Keep the pictures out and restate every record exactly.

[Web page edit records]
↓↓↓

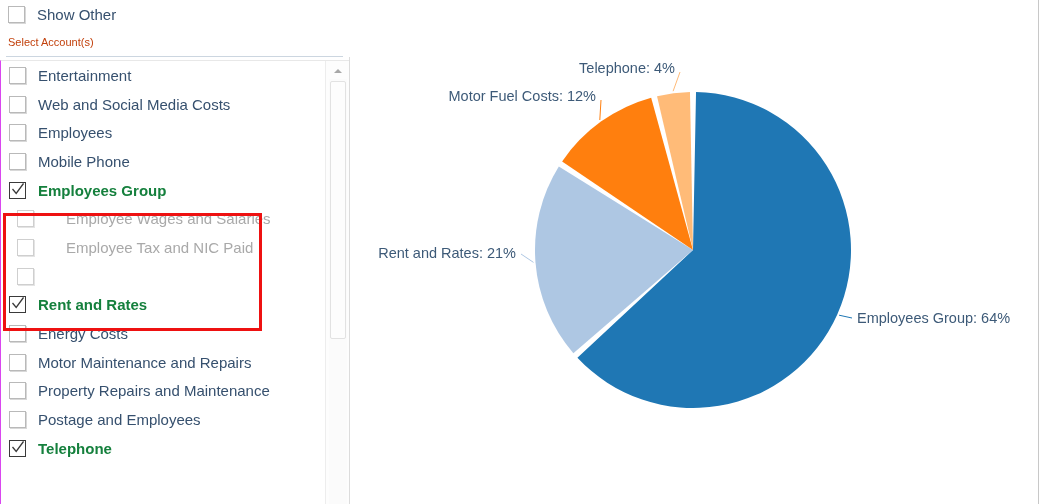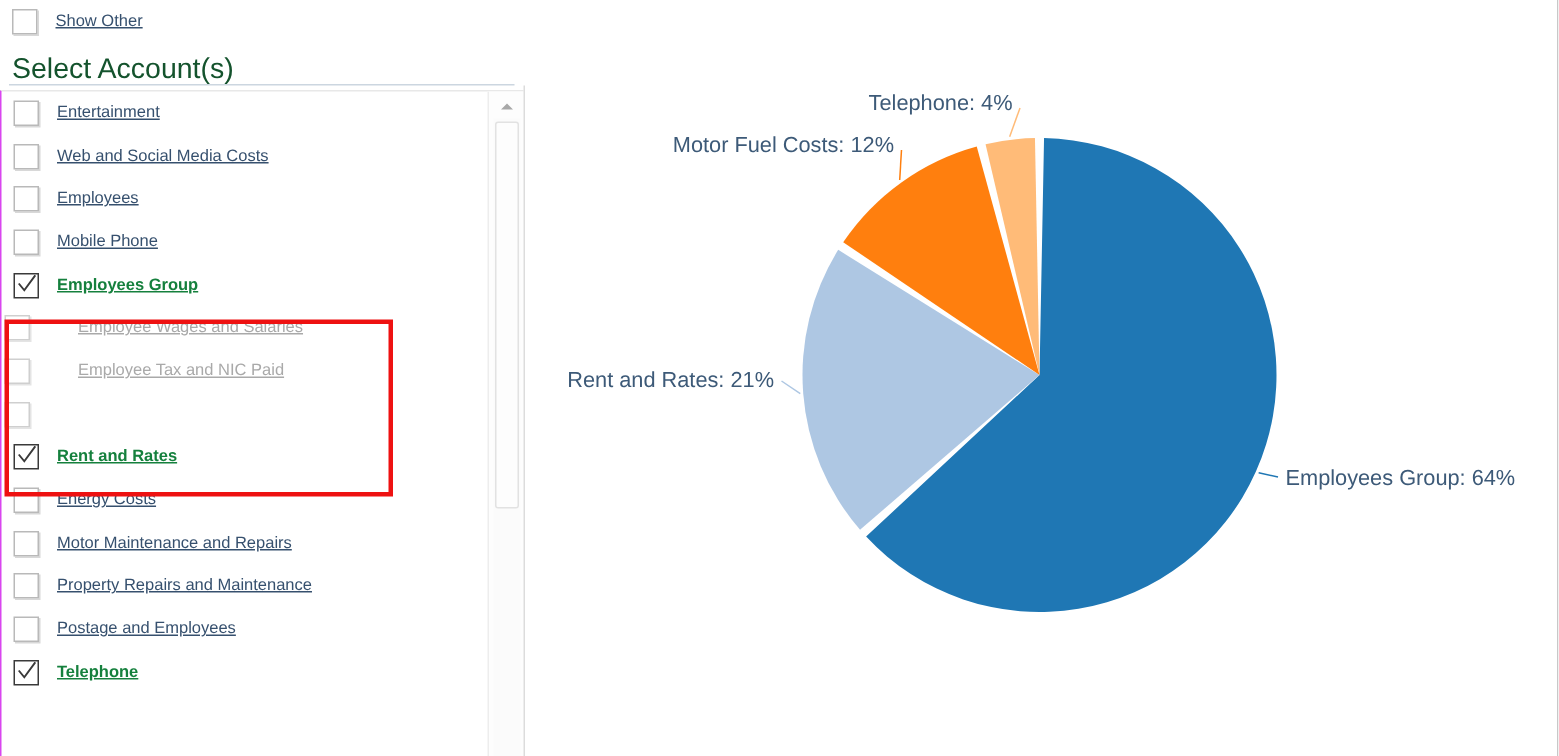--- a/index.html
+++ b/index.html
@@ -69,12 +69,11 @@
   }
 
   .lbl {
-    font-size: 11px;
+    font-size: 15px;
     color: #36506e;
     margin-left: 12px;
     white-space: nowrap;
     line-height: 1;
-    text-decoration: underline;
   }
   .lbl.bold {
     font-weight: bold;

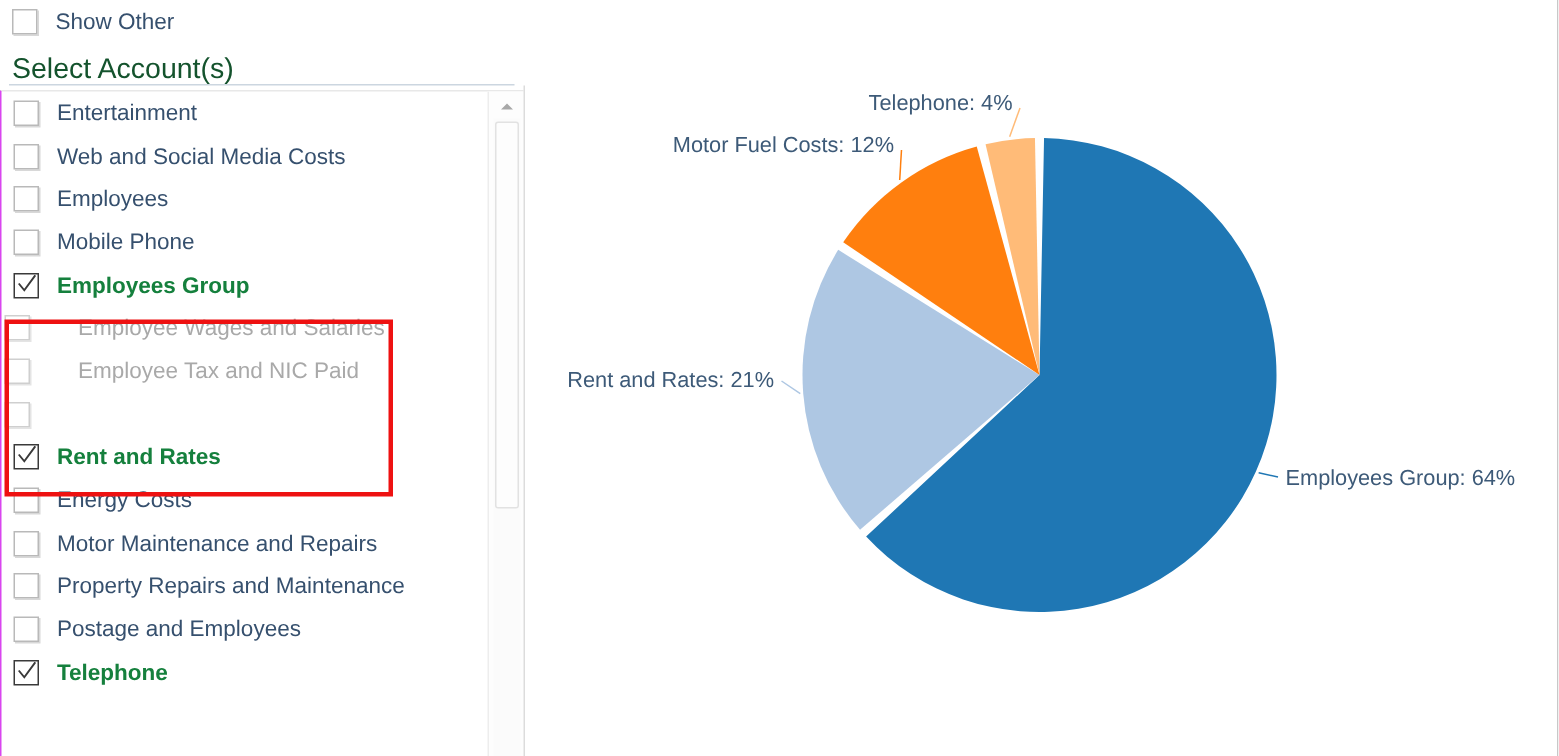--- a/index.html
+++ b/index.html
@@ -87,8 +87,8 @@
     position: absolute;
     left: 8px;
     top: 36px;
-    font-size: 19px;
-    color: #14532d;
+    font-size: 11px;
+    color: #c2410c;
     white-space: nowrap;
   }
   .divider {

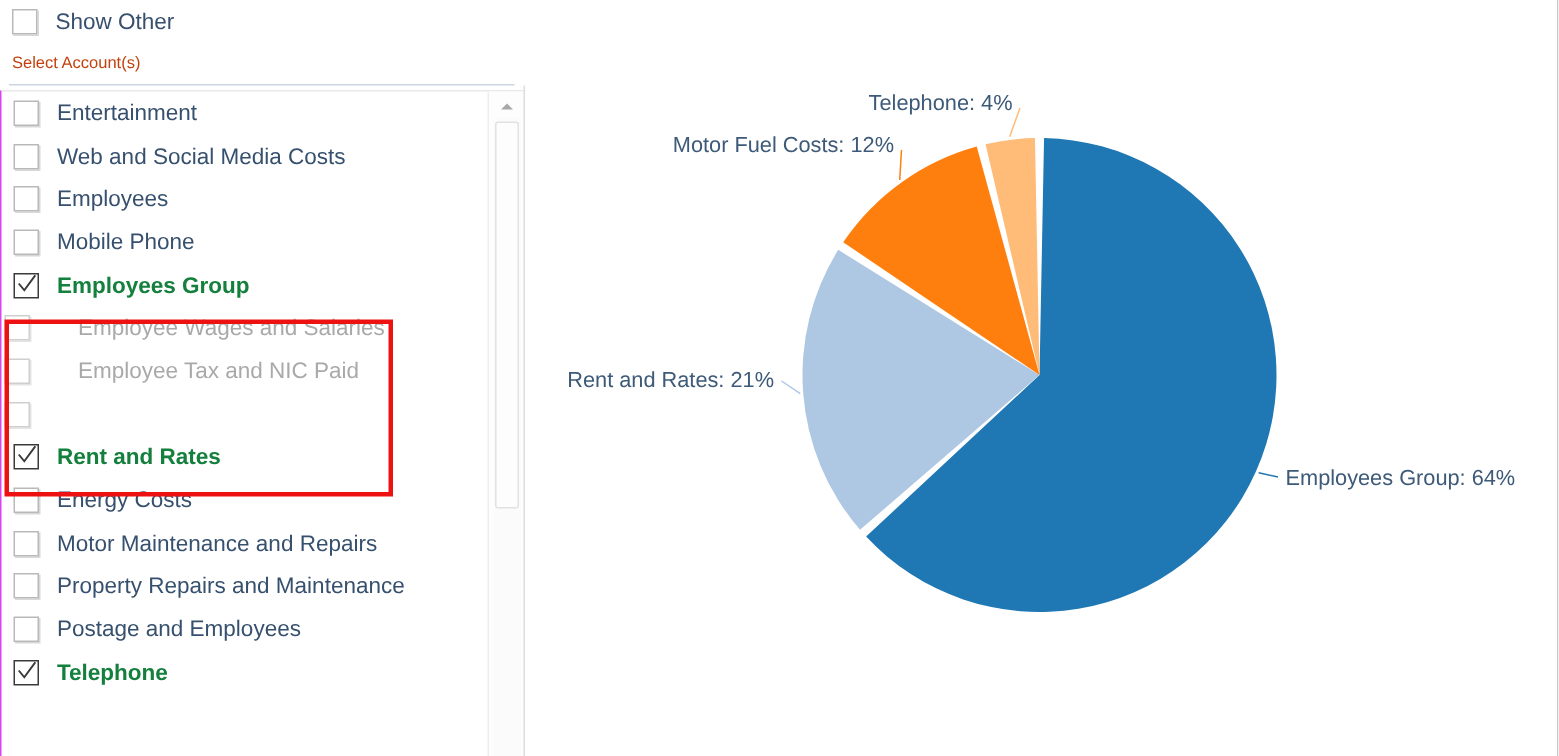--- a/index.html
+++ b/index.html
@@ -127,7 +127,7 @@
     box-sizing: border-box;
   }
   .list-row.indent {
-    padding-left: 2px;
+    padding-left: 16px;
   }
   .list-row.indent .lbl {
     margin-left: 32px;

↑↑↑

Exercise answer –
--- a/index.html
+++ b/index.html
@@ -69,12 +69,11 @@
   }
 
   .lbl {
-    font-size: 11px;
+    font-size: 15px;
     color: #36506e;
     margin-left: 12px;
     white-space: nowrap;
     line-height: 1;
-    text-decoration: underline;
   }
   .lbl.bold {
     font-weight: bold;

--- a/index.html
+++ b/index.html
@@ -87,8 +87,8 @@
     position: absolute;
     left: 8px;
     top: 36px;
-    font-size: 19px;
-    color: #14532d;
+    font-size: 11px;
+    color: #c2410c;
     white-space: nowrap;
   }
   .divider {

--- a/index.html
+++ b/index.html
@@ -127,7 +127,7 @@
     box-sizing: border-box;
   }
   .list-row.indent {
-    padding-left: 2px;
+    padding-left: 16px;
   }
   .list-row.indent .lbl {
     margin-left: 32px;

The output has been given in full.